MATERIAL FOR THIS EXERCISE »
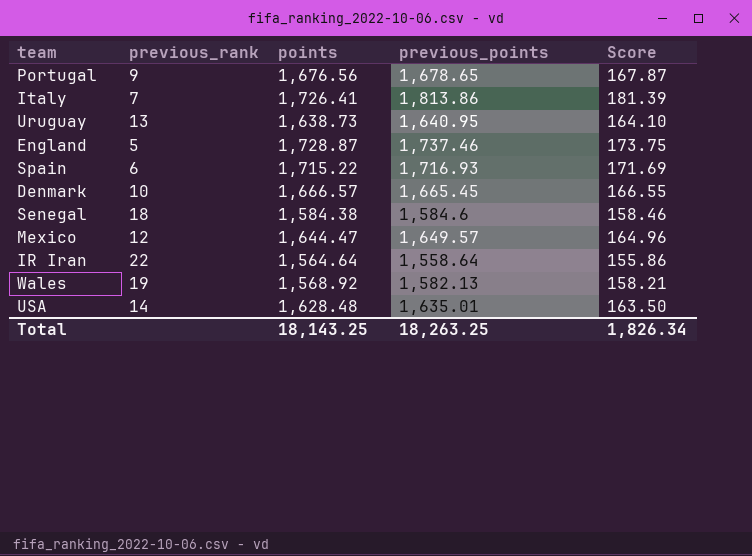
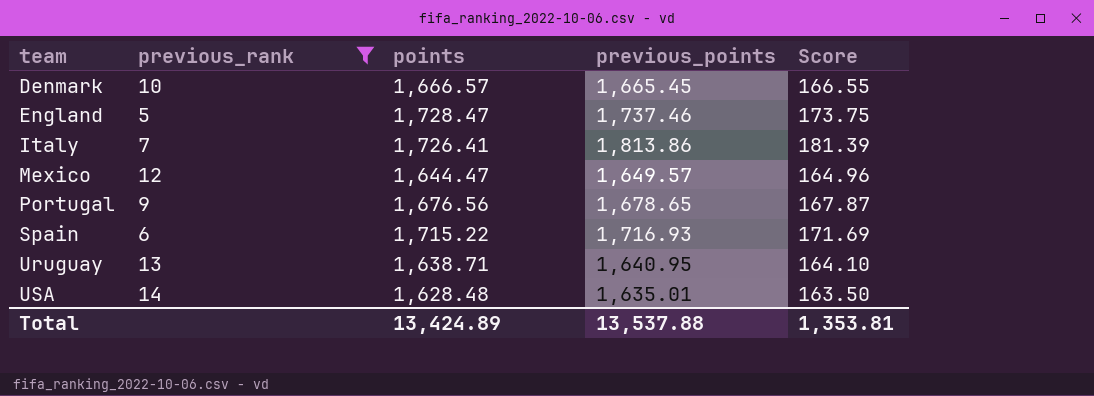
filter: none -> previous_rank <= 14
row order: none -> team ascending
England | points: 1,728.87 -> 1,728.47
Uruguay | points: 1,638.73 -> 1,638.71
Total | points: 18,143.25 -> 13,424.89
Total | previous_points: 18,263.25 -> 13,537.88
Total | Score: 1,826.34 -> 1,353.81

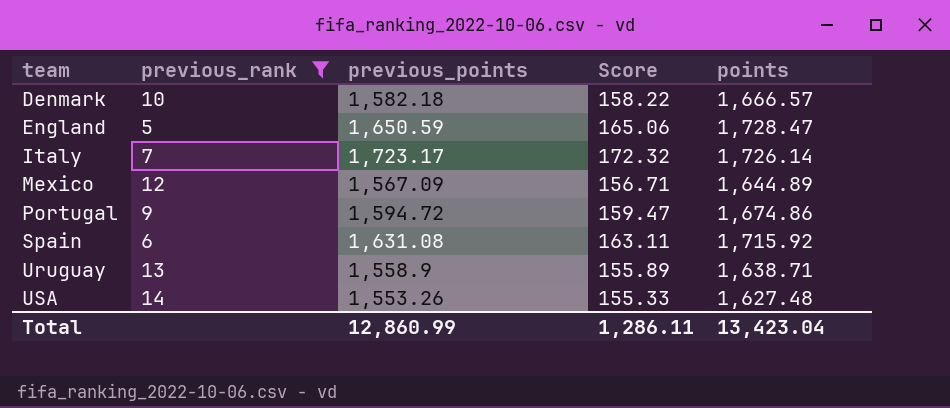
column points | position: 3 -> 5
Denmark | previous_points: 1,665.45 -> 1,582.18
Denmark | Score: 166.55 -> 158.22
England | previous_points: 1,737.46 -> 1,650.59
England | Score: 173.75 -> 165.06
Italy | previous_points: 1,813.86 -> 1,723.17
Italy | Score: 181.39 -> 172.32
Italy | points: 1,726.41 -> 1,726.14
Mexico | previous_points: 1,649.57 -> 1,567.09
Mexico | Score: 164.96 -> 156.71
Mexico | points: 1,644.47 -> 1,644.89
Portugal | previous_points: 1,678.65 -> 1,594.72
Portugal | Score: 167.87 -> 159.47
Portugal | points: 1,676.56 -> 1,674.86
Spain | previous_points: 1,716.93 -> 1,631.08
Spain | Score: 171.69 -> 163.11
Spain | points: 1,715.22 -> 1,715.92
Uruguay | previous_points: 1,640.95 -> 1,558.9
Uruguay | Score: 164.10 -> 155.89
USA | previous_points: 1,635.01 -> 1,553.26
USA | Score: 163.50 -> 155.33
USA | points: 1,628.48 -> 1,627.48
Total | previous_points: 13,537.88 -> 12,860.99
Total | Score: 1,353.81 -> 1,286.11
Total | points: 13,424.89 -> 13,423.04

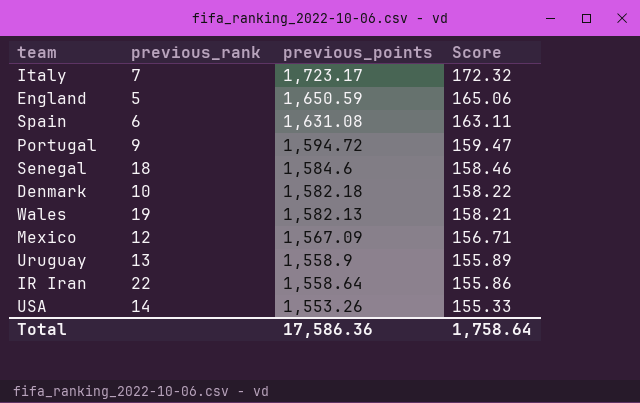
filter: previous_rank <= 14 -> none
row order: team ascending -> previous_points descending
column points | position: 5 -> none
Total | previous_points: 12,860.99 -> 17,586.36
Total | Score: 1,286.11 -> 1,758.64

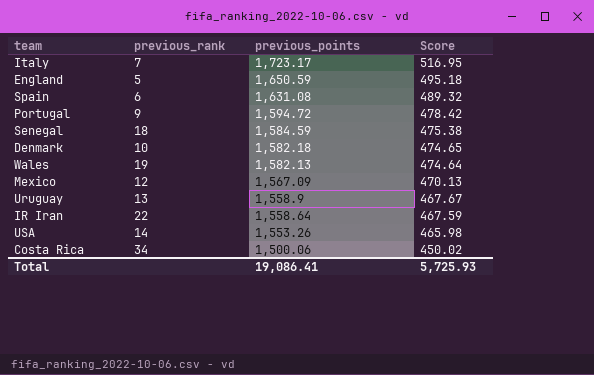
column Score | formula: [previous_points] * 0.1 -> [previous_points] * 0.3
Senegal | previous_points: 1,584.6 -> 1,584.59
row Costa Rica: none -> 34 | 1,500.06 | 450.02
Total | previous_points: 17,586.36 -> 19,086.41
Total | Score: 1,758.64 -> 5,725.93

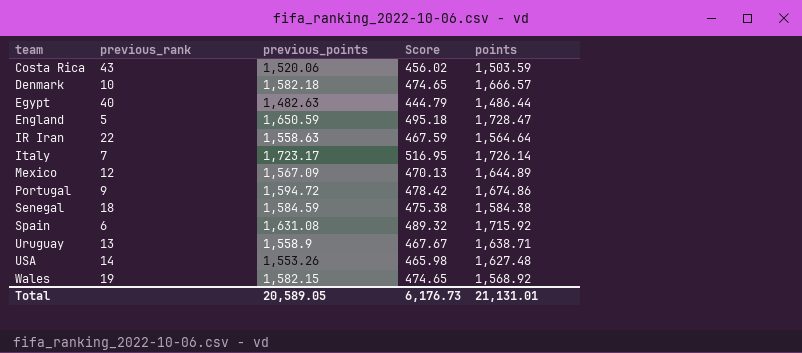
row order: previous_points descending -> team ascending
column points | position: none -> 5
Costa Rica | previous_rank: 34 -> 43
Costa Rica | previous_points: 1,500.06 -> 1,520.06
Costa Rica | Score: 450.02 -> 456.02
row Egypt: none -> 40 | 1,482.63 | 444.79 | 1,486.44
IR Iran | previous_points: 1,558.64 -> 1,558.63
Wales | previous_points: 1,582.13 -> 1,582.15
Wales | Score: 474.64 -> 474.65
Total | previous_points: 19,086.41 -> 20,589.05
Total | Score: 5,725.93 -> 6,176.73

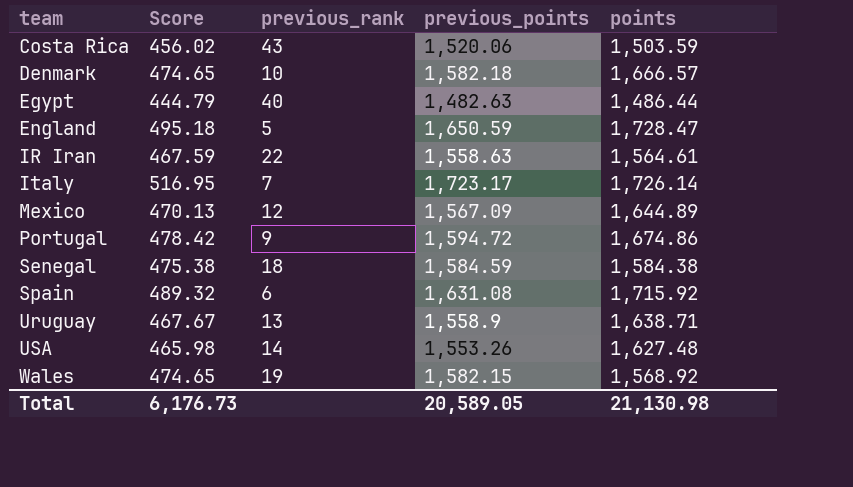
column Score | position: 4 -> 2
IR Iran | points: 1,564.64 -> 1,564.61
Total | points: 21,131.01 -> 21,130.98

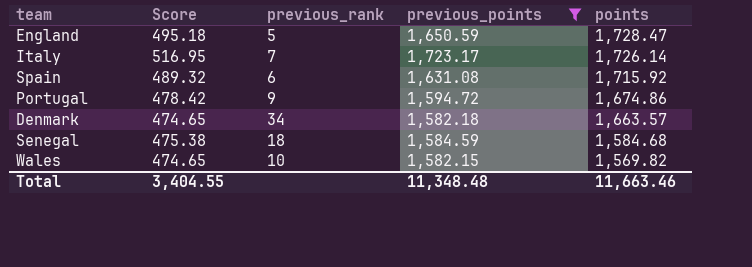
filter: none -> previous_points >= 1,582.15
row order: team ascending -> points descending
Denmark | previous_rank: 10 -> 34
Denmark | points: 1,666.57 -> 1,663.57
Senegal | points: 1,584.38 -> 1,584.68
Wales | previous_rank: 19 -> 10
Wales | points: 1,568.92 -> 1,569.82
Total | Score: 6,176.73 -> 3,404.55
Total | previous_points: 20,589.05 -> 11,348.48
Total | points: 21,130.98 -> 11,663.46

TASK OBJECTIVE » The lines you need are those with the word "Portugal"; list them from the entries.

EXPECTED ANSWER »
Portugal | previous_points: 1,678.65 -> 1,594.72
Portugal | Score: 167.87 -> 159.47
Portugal | points: 1,676.56 -> 1,674.86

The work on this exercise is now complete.